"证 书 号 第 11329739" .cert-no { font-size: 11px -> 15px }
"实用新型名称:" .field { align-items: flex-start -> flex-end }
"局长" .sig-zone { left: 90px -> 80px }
----------------
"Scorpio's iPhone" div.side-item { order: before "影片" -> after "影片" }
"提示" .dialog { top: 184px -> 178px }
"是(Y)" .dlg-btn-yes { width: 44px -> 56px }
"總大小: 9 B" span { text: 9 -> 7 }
----------------
(Problem description) All lines above from the one with "top: 184px ->" to the one with "text: 9 -> 7", inclusive, should be copied exactly, and no other lines.

(Exercise solution)
"提示" .dialog { top: 184px -> 178px }
"是(Y)" .dlg-btn-yes { width: 44px -> 56px }
"總大小: 9 B" span { text: 9 -> 7 }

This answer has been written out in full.